Monday, February 18, 2008

"Bandits in Blue" fueled Crime Wave?

When Badges Are Tarnished
Troubled Madison Police Force Facing Crisis Of Confidence

By JOSH KOVNER | Courant Staff Writer
February 17, 2008



Bernard Durgin


Joseph Gambardella


Matthew Sterling


Timothy Heiden

MADISON [Connecticut] - The biggest problem facing the Madison Police Department isn't the dizzying list of brazen, on-duty crimes by officers, from burglaries to the electronic stalking of women to receiving oral sex from prostitutes to ripping off taxpayers through workers' compensation fraud.

The thorniest consequence, the one facing most crippled police departments, is this: The climate of corruption is so deeply seated that just removing the bad cops -- the painful process going on now with no clear end in sight -- may not by itself bring radical, permanent change.

"The 'rotten apple theory' is a farce,'' said Neal Trautman, who's been teaching police officers about moral dilemmas for 20 years through the National Institute of Ethics, which is based in Mississippi. "These problems are cultural, and they're created over a period of years. Just removing the bad apples is a way of the dodging the truth.''

Who's to blame in a situation like this?

"If a chief's been there a long time, then he owns part of it, and the police commission owns the rest,'' said Michael Buerger, a professor of criminal justice at Bowling Green University in Ohio and a former police officer.

The Madison police, with a $3 million yearly budget and a spacious $5 million station, serve a shoreline community with hardly any violent crime. But problems in the 22-member department, led by Chief Paul D. Jakubson for the past 10 years, have resulted in the recent firings of four officers. A fifth faces a termination hearing; one more is still under investigation.

Here's an example of the extent to which shoddy work and criminal behavior became part of the agency's culture:

Officer Joe Gambardella was confronted by local marina owner Bruce Beebe in June 2006 after an alarm was tripped at his business. Beebe ran out in his underwear to investigate why the alarm went off and encountered Gambardella in his cruiser, driving away -- after allegedly stealing equipment from Beebe's shed.

All Gambardella said to his sergeant, Tim Heiden, about the incident was that he had had a weird encounter with a guy in his underwear. Gambardella was later charged in that burglary, and in October 2006 he would be suspended when he was caught on videotape stealing lobsters from Lenny & Joe's Fish Tale.

"In hindsight, you'll always find something that could have or should have been a trigger,'' Jakubson said in an interview last week.

He said the same held true for the long-running misconduct attributed to another fired officer, Bernard Durgin, who was charged in October with making dozens of illegal computer queries dating back to February 2006. The names he ran included his ex-fiancee, her new boyfriend and 10 women he met in his second job as a security officer at Yale-New Haven Hospital.

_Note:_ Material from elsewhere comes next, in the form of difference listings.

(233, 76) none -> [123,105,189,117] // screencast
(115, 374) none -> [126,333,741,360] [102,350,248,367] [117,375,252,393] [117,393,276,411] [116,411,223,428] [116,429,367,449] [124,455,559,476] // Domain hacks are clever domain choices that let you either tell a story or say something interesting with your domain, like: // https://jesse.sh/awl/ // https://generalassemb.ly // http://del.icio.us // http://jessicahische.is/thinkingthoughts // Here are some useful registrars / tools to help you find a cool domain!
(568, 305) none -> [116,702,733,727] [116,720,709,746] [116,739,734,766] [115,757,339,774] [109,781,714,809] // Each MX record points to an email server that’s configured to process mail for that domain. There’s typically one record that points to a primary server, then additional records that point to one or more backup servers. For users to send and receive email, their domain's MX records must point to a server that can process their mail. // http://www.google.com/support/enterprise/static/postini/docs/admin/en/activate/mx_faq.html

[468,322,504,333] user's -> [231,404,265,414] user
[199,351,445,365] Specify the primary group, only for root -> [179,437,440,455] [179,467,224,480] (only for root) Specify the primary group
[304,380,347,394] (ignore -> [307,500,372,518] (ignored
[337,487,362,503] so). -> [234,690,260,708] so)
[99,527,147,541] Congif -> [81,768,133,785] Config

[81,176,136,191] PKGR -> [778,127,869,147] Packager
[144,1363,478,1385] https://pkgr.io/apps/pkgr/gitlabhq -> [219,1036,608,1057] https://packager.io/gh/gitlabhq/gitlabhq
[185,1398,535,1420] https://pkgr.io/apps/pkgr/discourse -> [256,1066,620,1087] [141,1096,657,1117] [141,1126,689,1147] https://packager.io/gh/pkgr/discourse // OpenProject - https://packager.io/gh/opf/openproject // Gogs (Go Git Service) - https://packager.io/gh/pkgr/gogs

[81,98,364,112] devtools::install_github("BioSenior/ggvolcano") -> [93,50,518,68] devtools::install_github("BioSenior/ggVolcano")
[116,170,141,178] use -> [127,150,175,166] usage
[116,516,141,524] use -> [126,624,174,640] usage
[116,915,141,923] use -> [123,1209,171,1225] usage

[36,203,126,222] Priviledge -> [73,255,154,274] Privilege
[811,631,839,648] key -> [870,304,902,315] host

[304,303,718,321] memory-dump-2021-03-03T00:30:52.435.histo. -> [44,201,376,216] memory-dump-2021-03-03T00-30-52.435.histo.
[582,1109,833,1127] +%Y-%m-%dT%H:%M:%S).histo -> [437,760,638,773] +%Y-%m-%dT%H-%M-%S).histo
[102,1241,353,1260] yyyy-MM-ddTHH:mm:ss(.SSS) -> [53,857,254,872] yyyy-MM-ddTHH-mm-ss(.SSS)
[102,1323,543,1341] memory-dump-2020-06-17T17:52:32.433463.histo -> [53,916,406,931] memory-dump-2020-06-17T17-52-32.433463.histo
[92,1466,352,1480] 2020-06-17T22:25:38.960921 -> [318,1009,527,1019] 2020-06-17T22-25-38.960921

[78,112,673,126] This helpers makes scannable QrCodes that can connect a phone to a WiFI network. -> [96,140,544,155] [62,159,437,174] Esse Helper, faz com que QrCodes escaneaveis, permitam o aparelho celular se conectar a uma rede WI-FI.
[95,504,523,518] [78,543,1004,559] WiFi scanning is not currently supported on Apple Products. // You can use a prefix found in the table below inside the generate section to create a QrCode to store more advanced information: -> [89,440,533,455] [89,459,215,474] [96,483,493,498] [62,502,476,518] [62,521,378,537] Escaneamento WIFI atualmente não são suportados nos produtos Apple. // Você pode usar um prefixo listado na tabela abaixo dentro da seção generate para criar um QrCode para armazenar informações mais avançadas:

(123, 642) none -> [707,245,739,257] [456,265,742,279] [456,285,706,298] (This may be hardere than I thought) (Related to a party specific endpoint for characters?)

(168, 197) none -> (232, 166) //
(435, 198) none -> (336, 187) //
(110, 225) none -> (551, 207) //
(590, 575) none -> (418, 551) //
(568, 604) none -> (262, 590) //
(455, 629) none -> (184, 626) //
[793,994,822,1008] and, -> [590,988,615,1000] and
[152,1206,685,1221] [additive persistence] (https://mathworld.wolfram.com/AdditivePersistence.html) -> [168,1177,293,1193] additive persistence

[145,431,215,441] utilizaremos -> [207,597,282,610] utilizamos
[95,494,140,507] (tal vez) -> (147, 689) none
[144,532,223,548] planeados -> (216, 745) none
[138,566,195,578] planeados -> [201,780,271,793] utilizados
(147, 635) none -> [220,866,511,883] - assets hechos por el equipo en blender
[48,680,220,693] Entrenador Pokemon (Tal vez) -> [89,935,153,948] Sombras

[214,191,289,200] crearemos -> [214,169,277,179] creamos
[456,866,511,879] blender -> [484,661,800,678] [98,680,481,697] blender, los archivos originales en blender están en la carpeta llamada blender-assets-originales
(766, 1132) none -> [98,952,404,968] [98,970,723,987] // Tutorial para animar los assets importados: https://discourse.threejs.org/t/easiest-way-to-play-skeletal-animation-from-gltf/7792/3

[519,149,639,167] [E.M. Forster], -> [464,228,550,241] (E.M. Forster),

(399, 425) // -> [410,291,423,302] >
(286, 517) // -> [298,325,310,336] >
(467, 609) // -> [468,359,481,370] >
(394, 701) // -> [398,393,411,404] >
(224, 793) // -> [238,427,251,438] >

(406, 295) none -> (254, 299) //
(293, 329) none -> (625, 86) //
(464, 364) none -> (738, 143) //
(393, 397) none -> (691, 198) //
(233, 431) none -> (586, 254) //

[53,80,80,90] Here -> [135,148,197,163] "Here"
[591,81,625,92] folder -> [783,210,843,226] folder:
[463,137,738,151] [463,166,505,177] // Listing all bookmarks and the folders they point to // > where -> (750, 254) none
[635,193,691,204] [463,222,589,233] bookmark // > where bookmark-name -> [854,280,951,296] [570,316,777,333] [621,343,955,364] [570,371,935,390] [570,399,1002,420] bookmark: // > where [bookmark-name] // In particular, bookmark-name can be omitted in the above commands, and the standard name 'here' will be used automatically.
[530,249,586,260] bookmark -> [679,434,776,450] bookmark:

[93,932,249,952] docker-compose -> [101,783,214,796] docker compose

Durgin's boyhood friend, convicted felon Albert LeClaire, would tell internal police investigators that he brought two prostitutes to Madison to service Durgin "30 to 40 times.'' Durgin was out on injury leave for 468 days between 2000 and 2006; he was later found to have worked on at least a dozen occasions at the hospital, beginning as early 2003, while getting disability pay from the police department.

The department began an investigation after Durgin, co-founder of the Poor Boyz Motorcycle Club, flashed his Madison badge last summer in front of New Haven officers in defense of a riding buddy, ex-felon Gerard McAfee, who was fighting with the officers. Durgin and his friends had been stopped for reckless driving -- on a night when Durgin had called in sick.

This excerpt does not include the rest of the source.